La prima di un’ opera che salta per lo sciopero degli orchestrali è indubbiamente una notizia. Ma una notizia per chi? Al nostro tempo è già davvero difficile far passare ai cittadini il valore di uno sciopero in settori strategici, come ad esempio i trasporti, che sanno di ore d’ inferno passate in aeroporti o stazioni ferroviarie, figurarsi uno sciopero nello spettacolo. Cosa si pensa possa davvero arrivare di uno sciopero di artisti e musicisti, considerati purtroppo come sono considerati (poco) nel tessuto sociale del nostro paese? Posso scommettere che davvero in pochi sappiano le ragioni per le quali il Comunale ha quest’ anno amputato la sua prima. Molti sapranno che l’ orchestra ha scioperato, e sapranno che con un colpo di teatro, il suo nuovo sovrintendente, Marco Tutino, ha deciso di rimpiazzare gli orchestrali con un pianoforte.
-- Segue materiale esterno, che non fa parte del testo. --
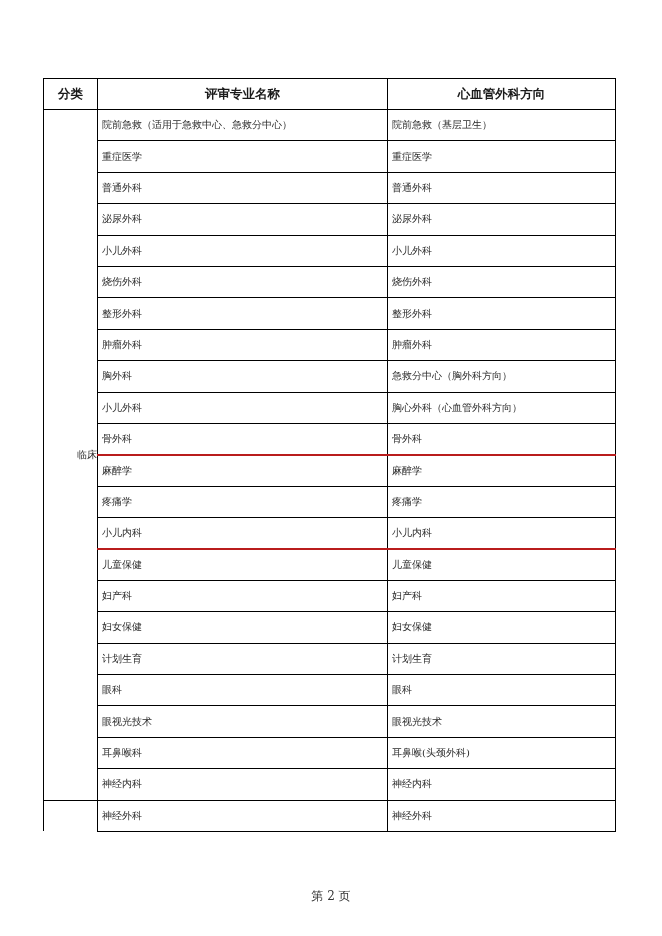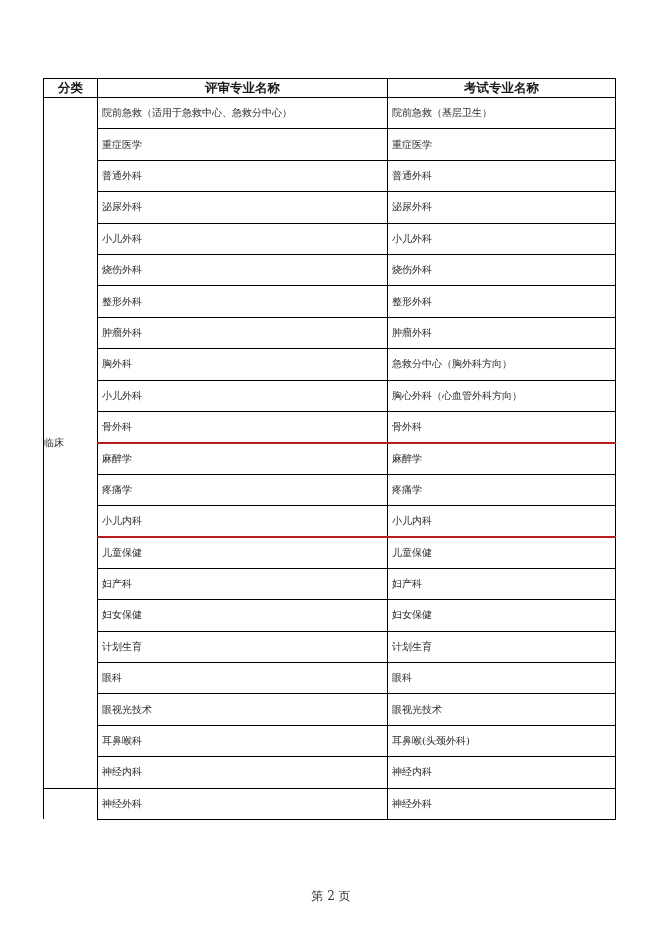"分类" .sheet th { height: 19px -> 31px }
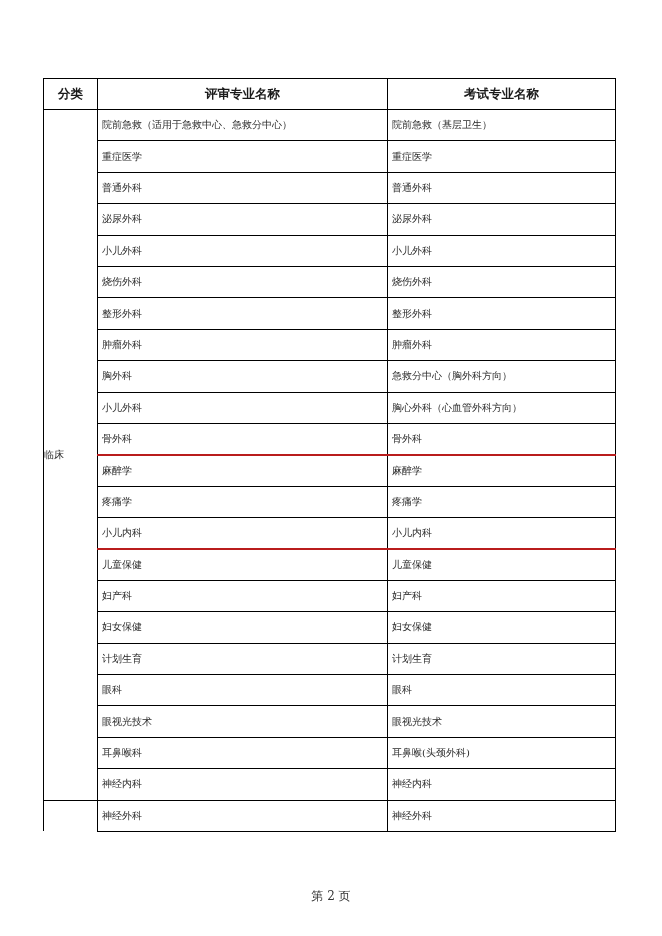"考试专业名称" th { text: 考试专业名称 -> 心血管外科方向 }
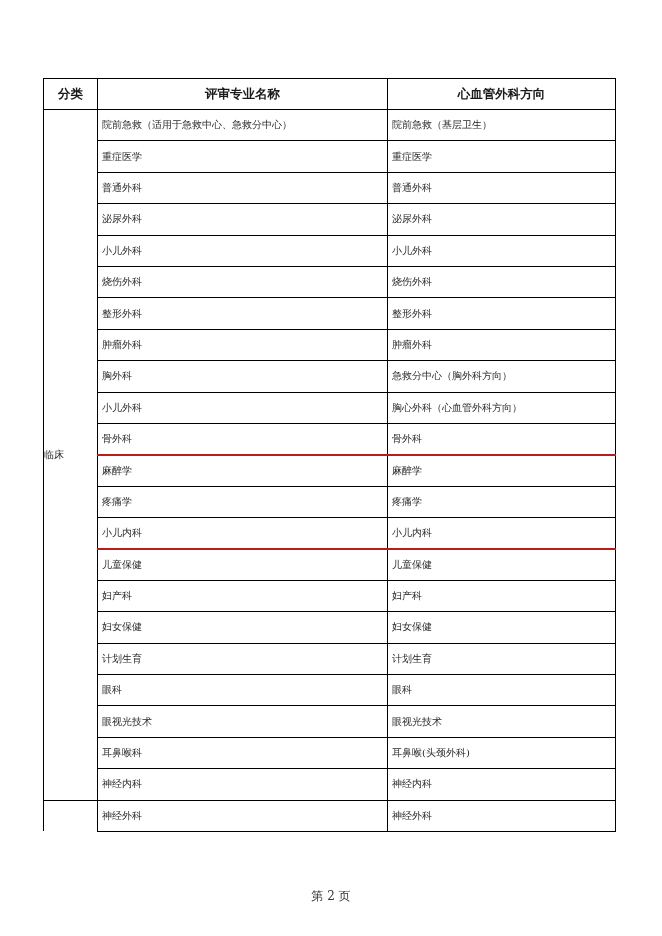"临床" .sheet td.cat { text-align: left -> right }
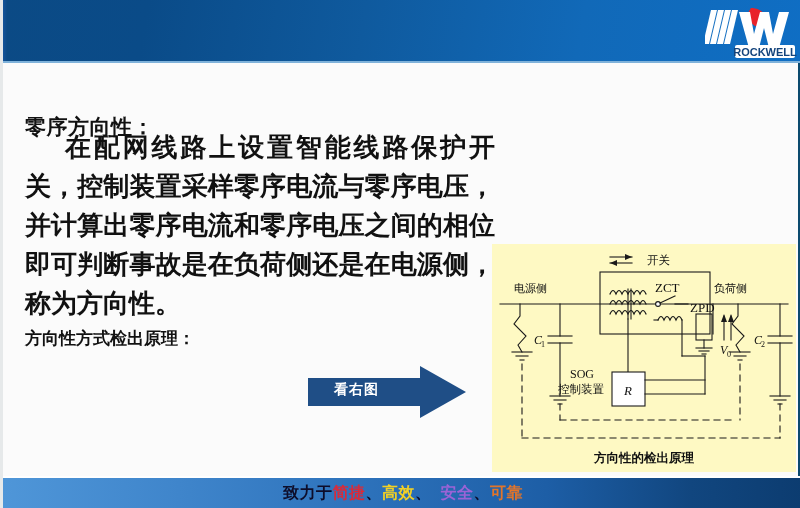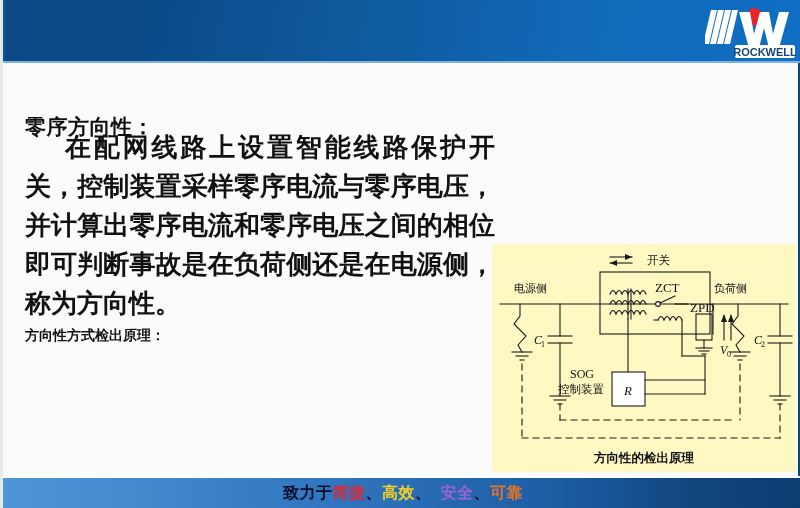"方向性方式检出原理：" .subtitle { font-size: 14px -> 17px }
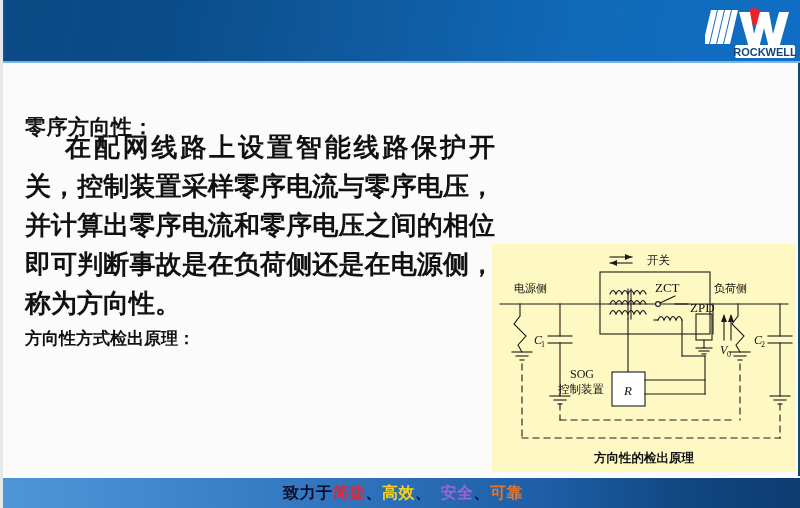"看右图" div.arrow-wrap { html: none -> <div> <svg> <polygon></polygon> </svg> <div>看右图</div> </div> }
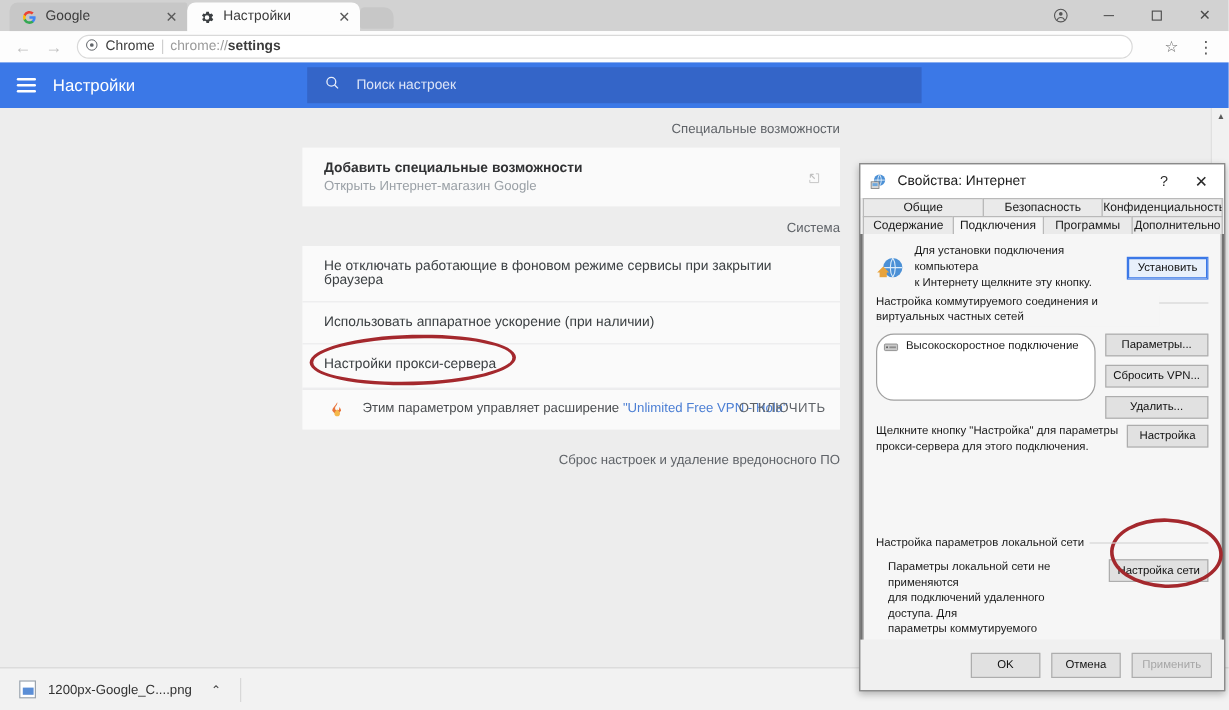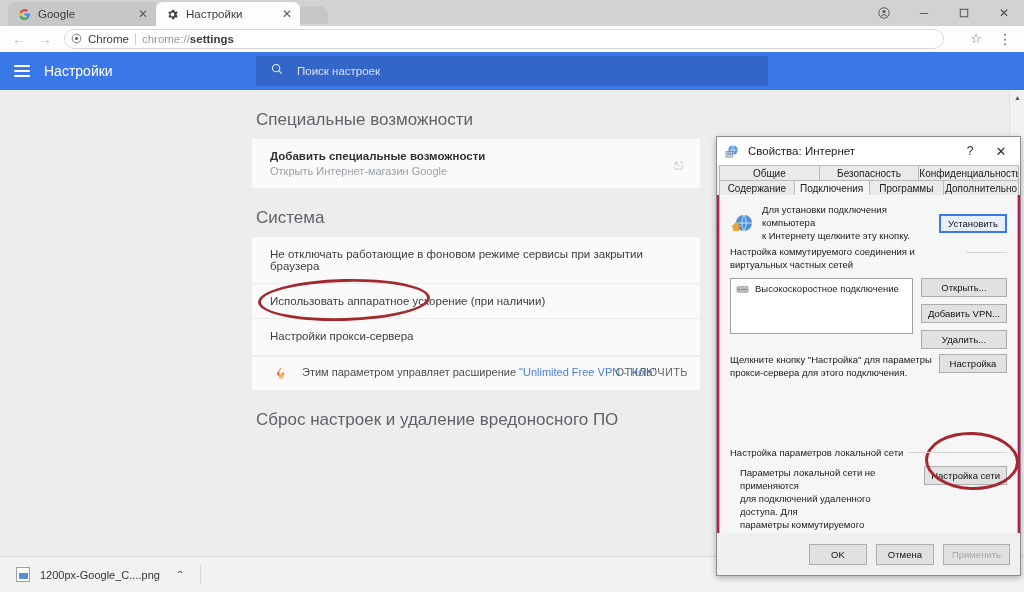"Специальные возможности" .section-label { font-size: 17px -> 11px; padding: 20px 0 9px 4px -> 12px 0 9px 4px; text-align: none -> right }
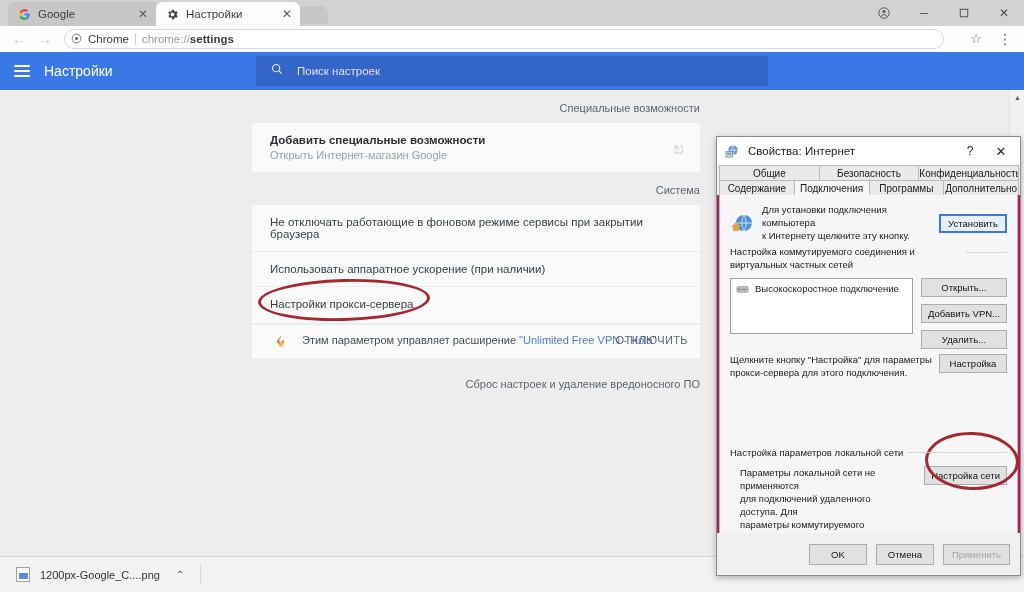"Свойства: Интернет" .dialog { background: #be185d -> #737373 }
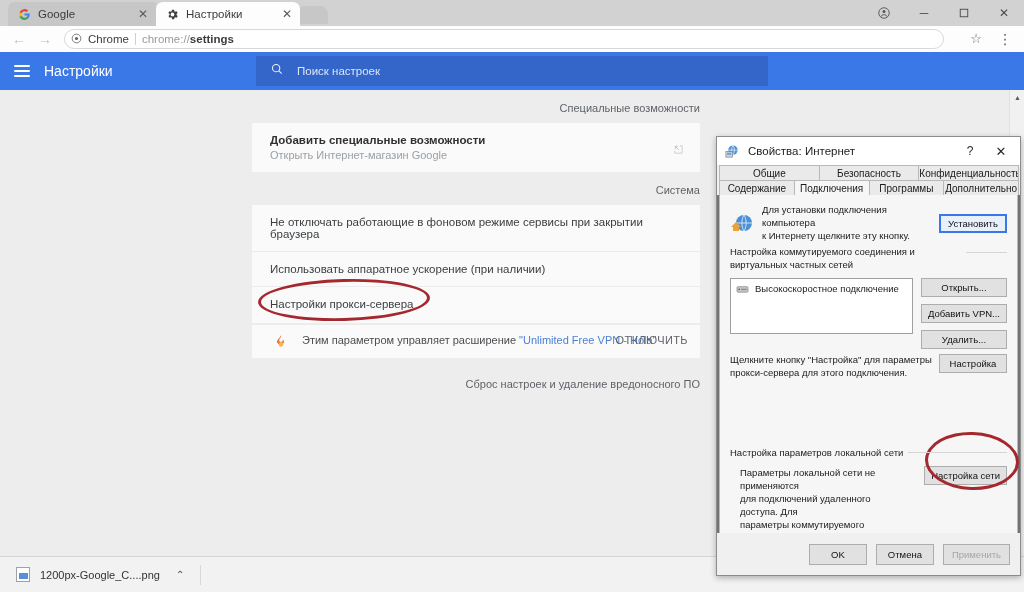"Высокоскоростное подключение" div.listbox { border-radius: none -> 15px }
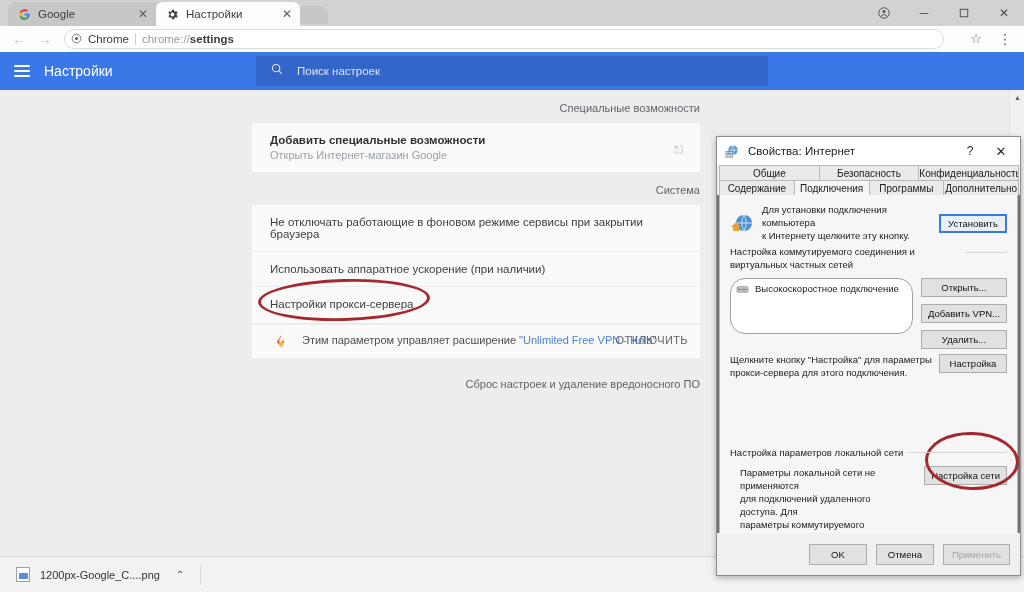"Открыть..." span.wbtn { text: Открыть -> Параметры }
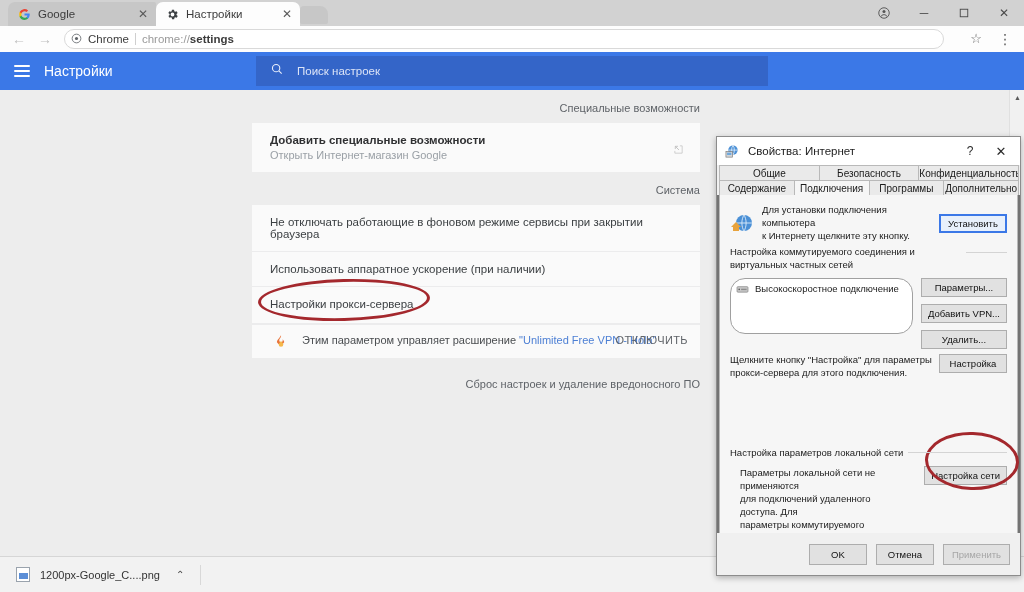"Добавить VPN..." span.wbtn { text: Добавить -> Сбросить }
E molti conosceranno l’ esito di queste scelte: un teatro pieno a metà, interesse mediatico ai massimi, radio, giornali e televisioni come non si vedevano da tempo.

Ma le motivazioni profonde per incrociar le braccia? A Bologna si è scioperato per ragioni di orario. Ma può dunque ridursi tutto in una dinamica da cartellino quando il complessivo della prestazione settimanale è ben al di sotto del monte orario di innumerevoli classi di lavoratori anche di categorie ben più usurate? E purtroppo in questa vicenda sembra affacciarsi una scomoda verità: in un momento storico in cui il lavoro sta trasformando la propria identità, ed in ogni settore le garanzie acquisite vanno ridiscusse, occorre a mio avviso rimettere mano all’ etica. E l’ etica della cultura chiede prima di tutto, e con forza, che chi lavora nello spettacolo tenti di scalare di nuovo i vertici di questa società per recuperare il proprio posto perduto. Deve recuperare in altre parole peso sociale e simpatia, credibilità e spessore. Con questo genere di scioperi non accade. Ecco perché la gente capisce a fatica le ragioni. Perché non si può costruire uno sciopero «contro». Perché questa città ha bisogno e urgenza di rilanciare le sue istituzioni culturali e uscire dal torpore di una mediocrità tranquilla. Perché un nuovo Sovrintendente va supportato fino a prova contraria, non subito osteggiato. Pena un sospetto corporativismo. Ma c’ è di più: il sindacato dice che l’ orchestra vuole suonare, anche in quei mesi in cui è pagata per farlo e non ha occasioni. Bene. Il contratto prevede usi dell’ orchestra alternativi. Mi auguro che Tutino, come lascia intravedere la proposta di usare piazza Verdi percorra questa strada. Magari rinforzando la didattica. E la didattica costruisce pubblico. Un Teatro di tutti è il risultato di artisti generosi. Che magari possano domani rivendicare un sano aumento di stipendio e migliori condizioni professionali a fronte di un sano (e costante) aumento di produttività. L’ augurio dunque è che quest’ orchestra sia più generosa.. Senza dimenticare che in città opera un’ altra orchestra, la Mozart, che invece la simpatia la raccoglie eccome. L’ alternativa e il rischio è che il lavoro in affitto, pian piano, entri anche nei nostri Teatri. E chissà, in fondo, che non sia un bene.